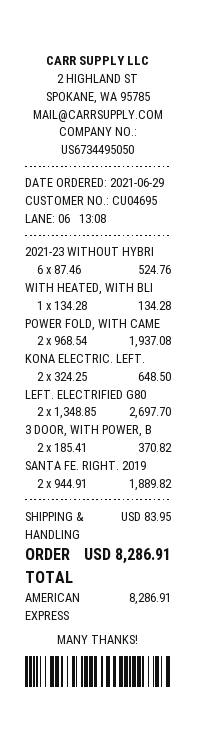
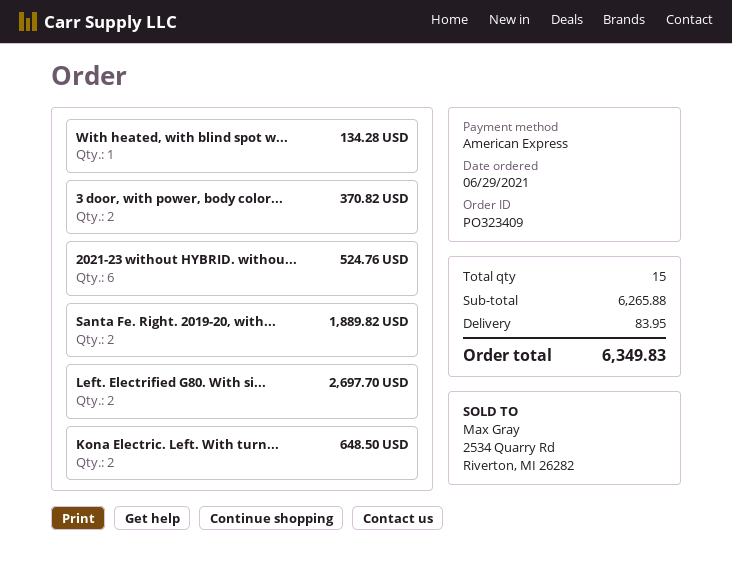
POWER FOLD, WITH CAME: 2 for 1937.08 -> none
total: 8286.91 -> 6349.83

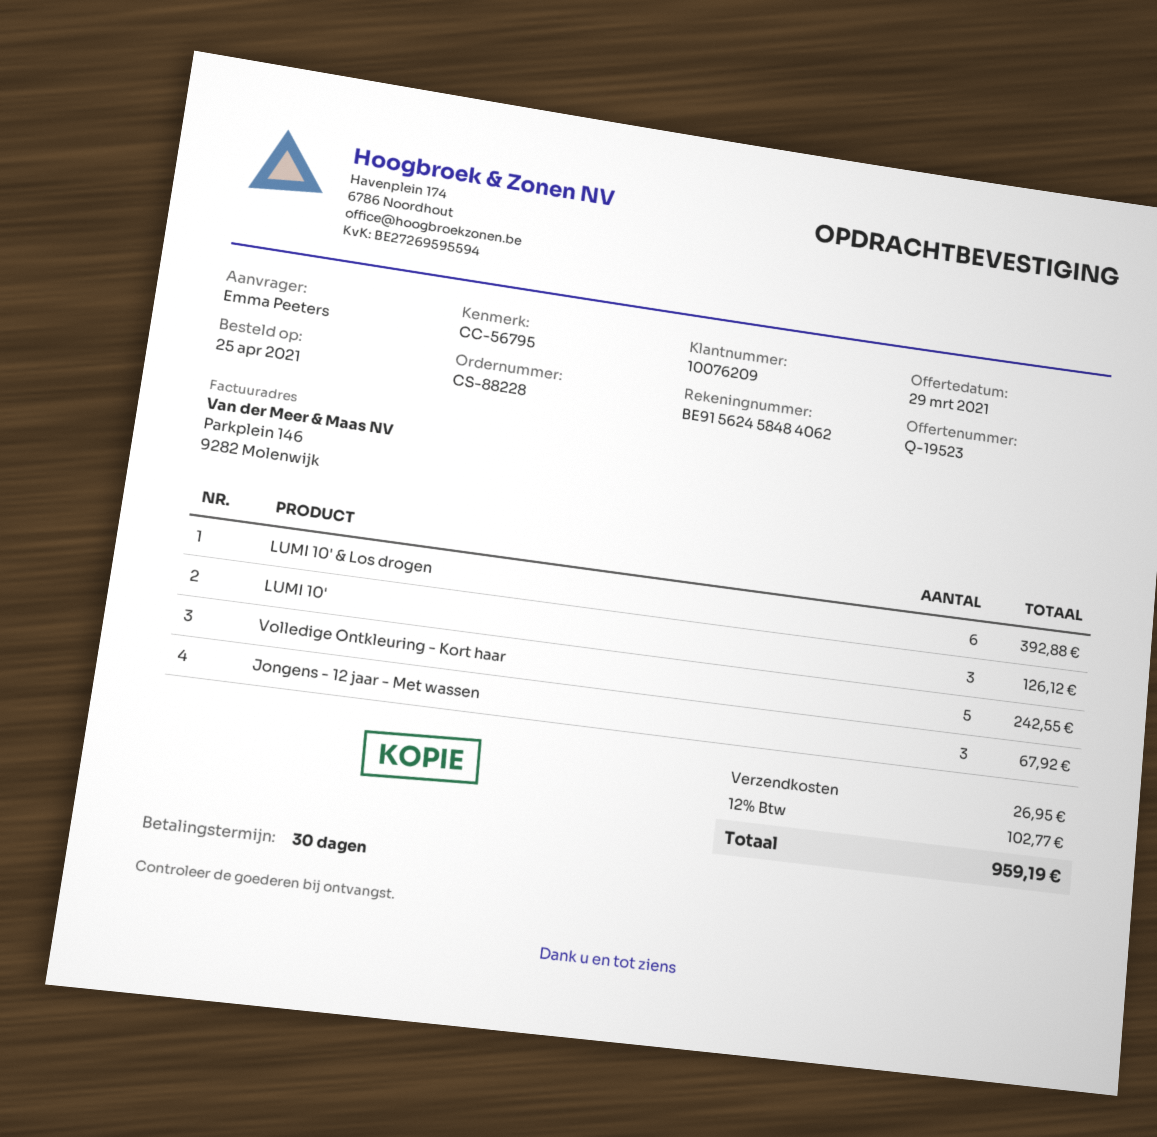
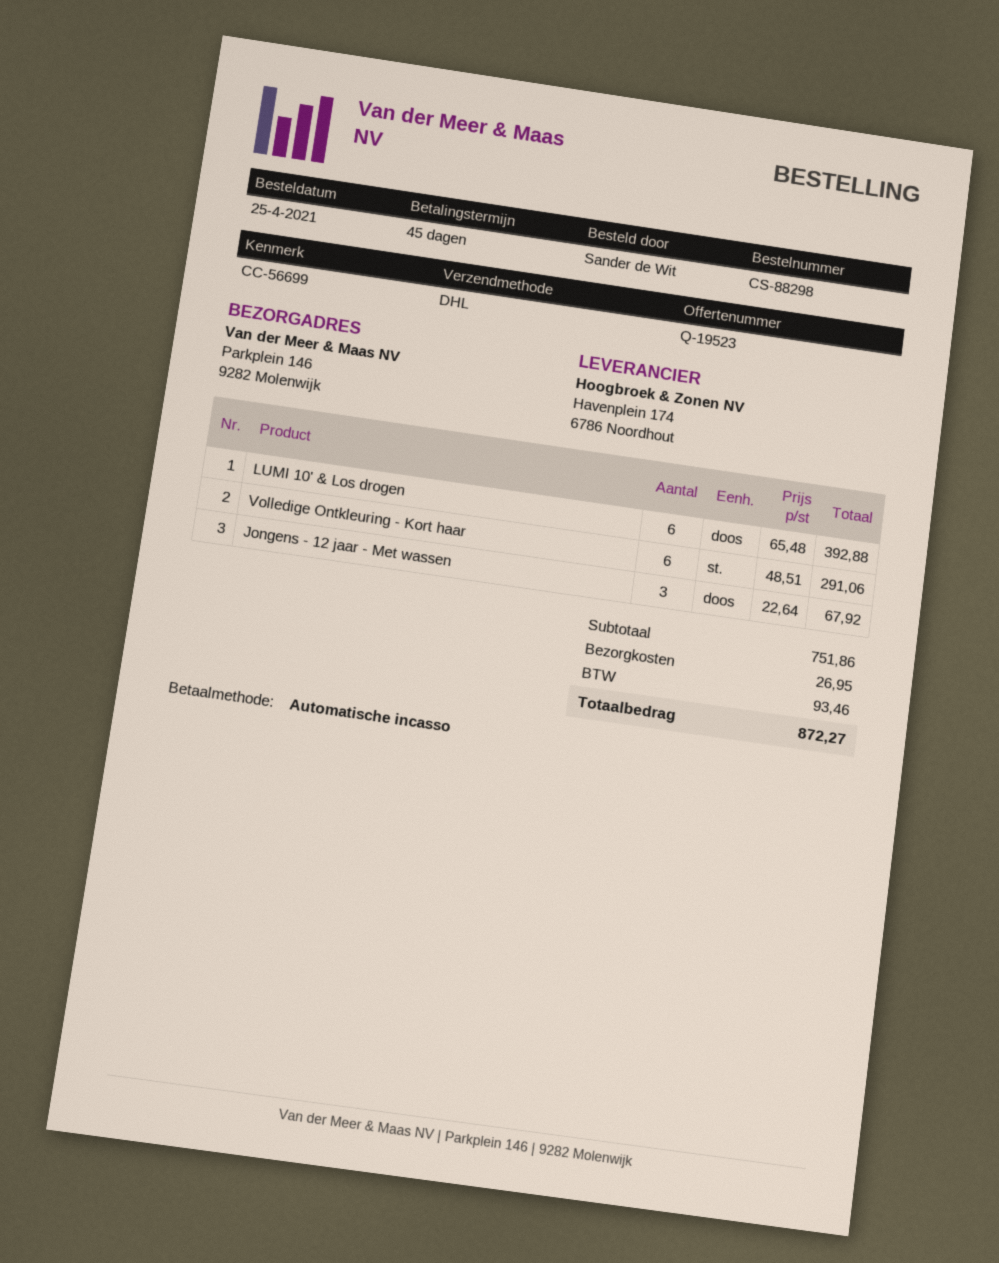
order number: CS-88228 -> CS-88298
payment terms: 30 days -> 45 days
reference: CC-56795 -> CC-56699
ordered by: Emma Peeters -> Sander de Wit
LUMI 10': 3 for 126.12 -> none
Volledige Ontkleuring - Kort haar: 5 for 242.55 -> 6 for 291.06
tax: 102.77 -> 93.46
total: 959.19 -> 872.27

YOUR TASK: Copy out the listing word for word and skip its pictures.

TASK ANSWER:
POWER FOLD, WITH CAME: 2 for 1937.08 -> none
total: 8286.91 -> 6349.83

order number: CS-88228 -> CS-88298
payment terms: 30 days -> 45 days
reference: CC-56795 -> CC-56699
ordered by: Emma Peeters -> Sander de Wit
LUMI 10': 3 for 126.12 -> none
Volledige Ontkleuring - Kort haar: 5 for 242.55 -> 6 for 291.06
tax: 102.77 -> 93.46
total: 959.19 -> 872.27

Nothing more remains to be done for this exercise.